JINPA
Jinpa_Propos du réalisateur

EXTRAITS CRITIQUES

Comme celui de Tharlo, le berger tibétain, le scénario est une adaptation, mais il est adapté cette fois de deux nouvelles : l’une de Pema Tseden lui-même, J’ai écrasé un mouton, dont il a réussi à lier le fil narratif à celui d’une nouvelle d’un autre auteur tibétain : L’Assassin de Tsering Norbu. Jinpa, un conte tibétain est le reflet de la créativité du réalisateur. Son style prend ici des couleurs oniriques, nouvelles chez lui.

J’ai écrasé un mouton fournit le thème principal de l’histoire, le titre de la nouvelle étant aussi le titre chinois du film. Dans un style subtilement satirique typique de Pema Tseden, le récit décrit avec un luxe de détails non dénués d’humour un incident mineur en soi mais qui, dans la vie d’un Tibétain, finit par prendre des conséquences dramatiques en raison des croyances bouddhistes qui y sont attachées: sur une route déserte, dans un paysage sans la moindre trace de vie à perte de vue, un chauffeur de camion percute un mouton venu soudain se jeter sous ses roues et le tue. Il n’a plus dès lors qu’un souci: aider la conscience du mouton à franchir les difficiles étapes de sa transmigration en faisant réciter les prières idoines avant de livrer son cadavre aux vautours.

L’Assassin apporte un second thème celui de la vengeance, s’ajoutant au premier, celui de la rédemption. Pema Tseden avait en fait d’abord pensé adapter cette nouvelle, avant de la compléter par la sienne. Le scénario initial portait ce titre, qui est également le titre tibétain du film. Tsering Norbu conte l’histoire d’un Khampa qui a passé dix ans de sa vie à rechercher le meurtrier de son père pour le tuer à son tour et venger son père. Quand il le retrouve, cependant, l’homme a vieilli, il a femme et enfant, et il est devenu un fervent bouddhiste. Lui aussi avait agi pour venger sa famille. Le Khampa décide alors de mettre fin à ce cycle inexorable de vengeances dicté par la tradition.

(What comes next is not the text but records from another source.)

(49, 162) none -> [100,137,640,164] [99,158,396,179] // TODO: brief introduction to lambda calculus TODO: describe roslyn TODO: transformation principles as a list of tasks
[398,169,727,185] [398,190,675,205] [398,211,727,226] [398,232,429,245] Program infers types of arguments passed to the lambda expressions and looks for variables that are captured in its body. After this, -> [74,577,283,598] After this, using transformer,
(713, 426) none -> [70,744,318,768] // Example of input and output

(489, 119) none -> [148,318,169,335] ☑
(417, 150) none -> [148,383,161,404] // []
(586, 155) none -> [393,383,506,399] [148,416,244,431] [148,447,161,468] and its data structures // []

Brigitte Duzan, traductrice de L’assassin, Dossier de presse


«’est un film sur l’éveil. Une fois éveillés, nous pouvons choisir notre route vers l’avenir», explique le réalisateur. Ce conte moderne dans une région isolée du Tibet raconte avec humour une histoire de vengeance et de rédemption. Un long-métrage parfaitement maîtrisé.

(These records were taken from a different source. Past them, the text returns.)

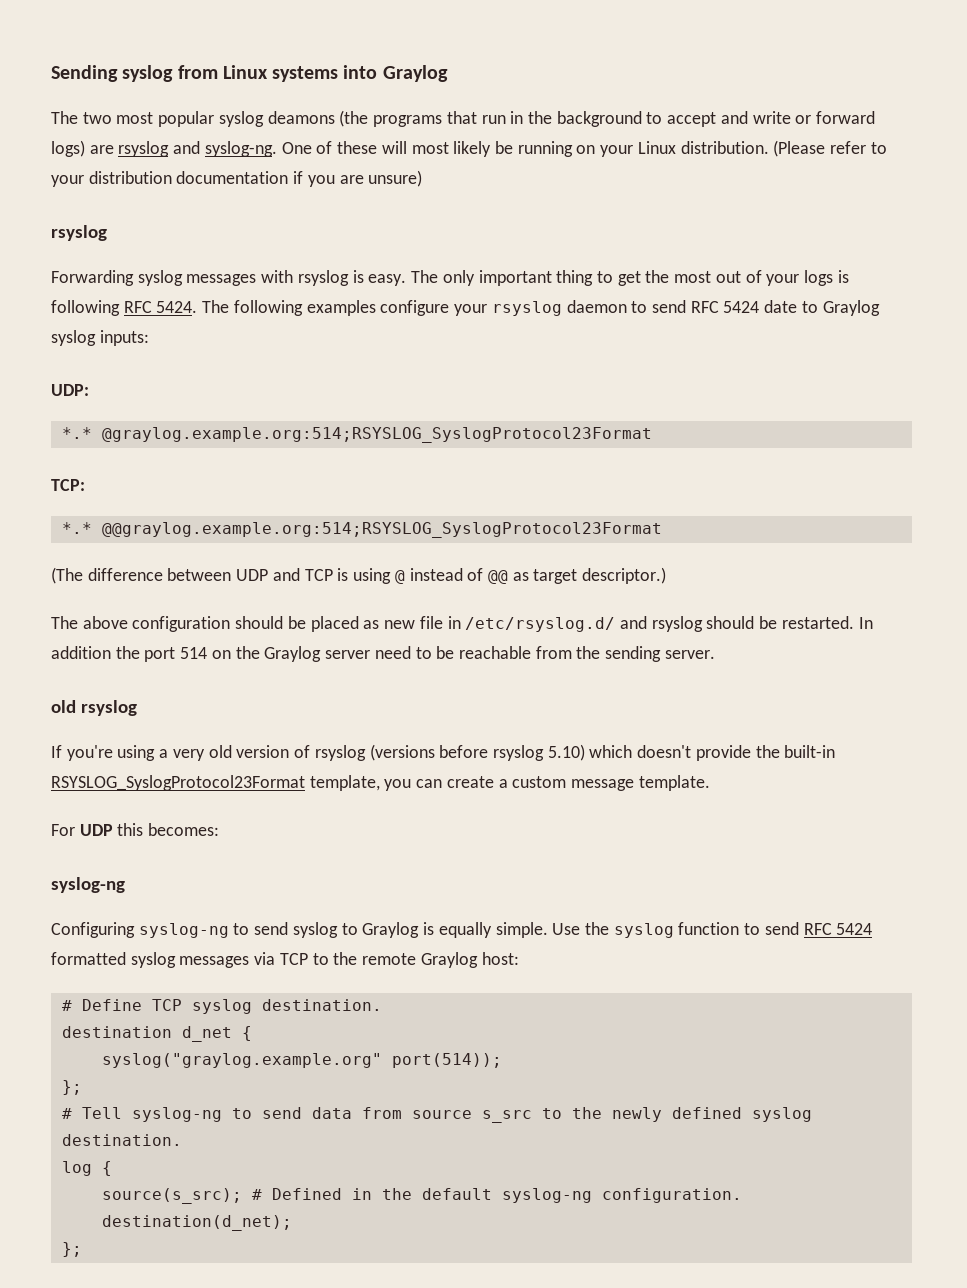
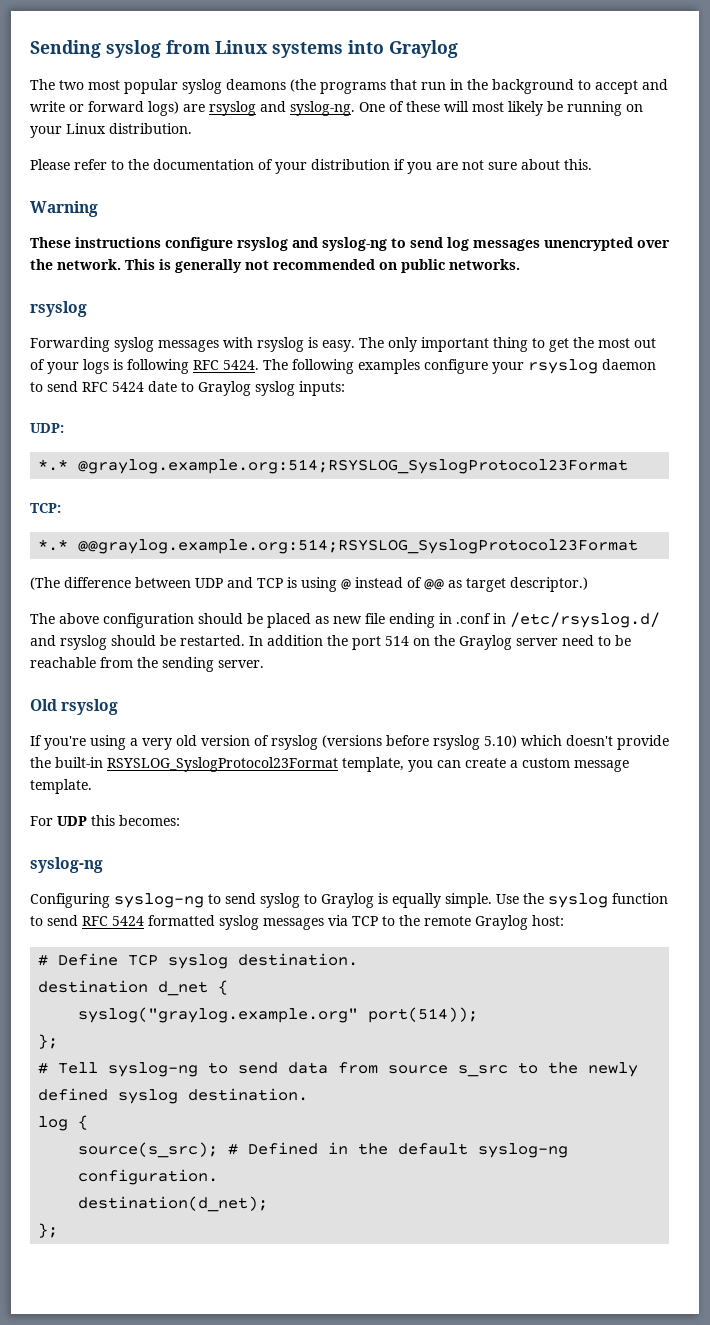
[773,140,826,157] (Please -> [30,159,70,170] // Please
(887, 148) none -> [128,159,273,170] the documentation of
[176,171,289,184] documentation -> (390, 164) none
[368,170,423,187] unsure) -> [462,159,592,170] [30,201,98,217] [30,237,670,251] [30,259,520,273] not sure about this. // Warning // These instructions configure rsyslog and syslog-ng to send log messages unencrypted over the network. This is generally not recommended on public networks.
(443, 622) none -> [389,613,491,628] ending in .conf
[51,700,76,713] old -> [30,699,57,711] Old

Frédérique Schneider, La Croix

Extraits d’un article de Françoise Robin sur le cinéma tibétain

En République Populaire de Chine (RPC), la représentation des Tibétains à l’écran a été longtemps monopolisée par l’État chinois et par les réalisateurs Han (en Inde et au Népal où vivent actuellement 120 000 Tibétains, contre six millions au Tibet dit « chinois », un cinéma tibétain a commencé à émerger un peu plus tôt). (…) Au fil des ans, les réalisateurs tibétains ont écrit et tourné des histoires situées dans les milieux les plus divers géographiquement (en témoigne la richesse des dialectes qui y sont entendus), avec des équipes de plus en plus tibétaines et des acteurs qui, d’amateurs, deviennent de plus en plus professionnels. Évitant l’exotisme ou la facilité, ils nous content des histoires de Tibétains, principalement des paysans et des pasteurs-nomades, mais aussi des chauffeurs de camion, des professeurs, des coiffeuses, et même des réalisateurs. Le bouddhisme figure souvent en arrière-plan, tant il sous-tend le monde culturel tibétain, mais il ne monopolise pas l’écran.

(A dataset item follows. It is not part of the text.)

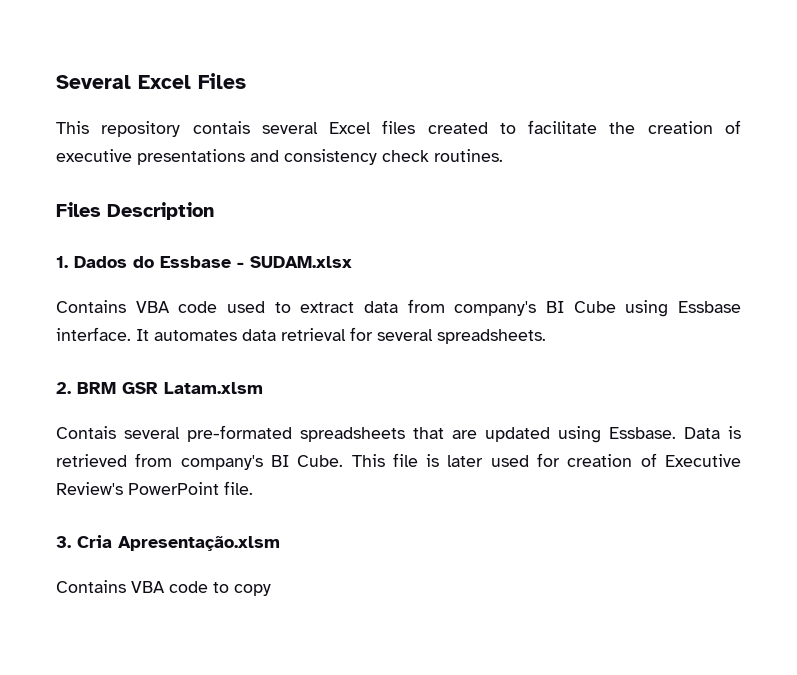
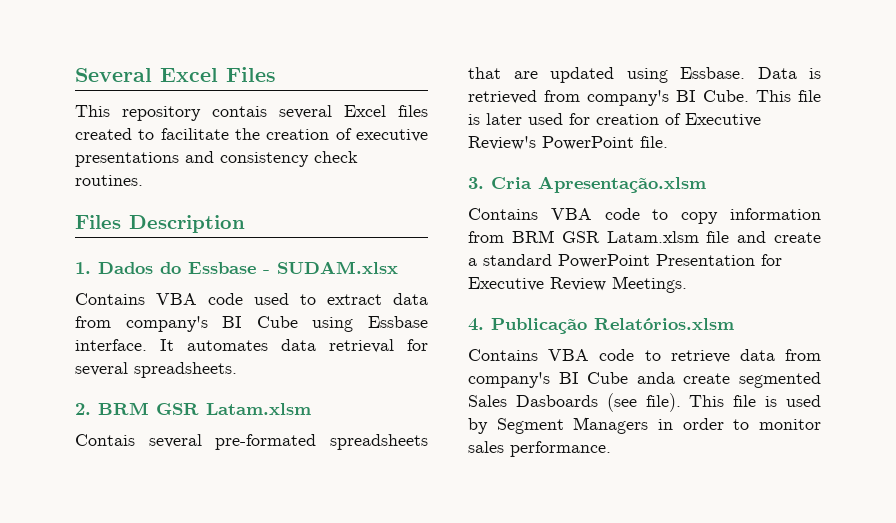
(271, 590) none -> [730,208,821,220] [468,230,821,243] [468,254,782,268] [468,276,687,293] [468,318,734,334] [468,349,821,363] [468,372,821,388] [468,393,821,412] [468,417,821,434] [468,441,611,457] information from BRM GSR Latam.xlsm file and create a standard PowerPoint Presentation for Executive Review Meetings. // 4. Publicação Relatórios.xlsm // Contains VBA code to retrieve data from company's BI Cube anda create segmented Sales Dasboards (see file). This file is used by Segment Managers in order to monitor sales performance.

La musique tibétaine, allant de l’opéra au rap, y a toute sa place. Grâce à eux, on peut constater que la société tibétaine est une société humaine comme les autres : elle abonde en histoires d’amour, en interrogations sur l’avenir, en tensions familiales, elle prise l’humour, elle est rongée par des problèmes économiques, les rivalités personnelles ou communautaires, le remords. Parfois, mais discrètement, l’histoire, douloureuse mais indicible, est également évoquée. Une autre grande absente est la ville de Lhassa, puisque Pema Tseden et Sonthar Gyal, originaires de l’Amdo (actuelle province du Qinghai), à 1500 kilomètres de Lhassa, n’ont jamais obtenu le droit d’y filmer. On ne soulignera jamais assez les prodiges que cette première génération a dû accomplir pour mener à bien son rêve : bâtir un cinéma national avec des codes, des histoires, un tempo, qui lui sont propres, un cinéma qui ne semble pas s’essouffler mais, au contraire, est en passe de prendre une place centrale en Chine et dans le monde. Elle a inspiré à son tour de jeunes tibétains qui se lancent dans l’aventure.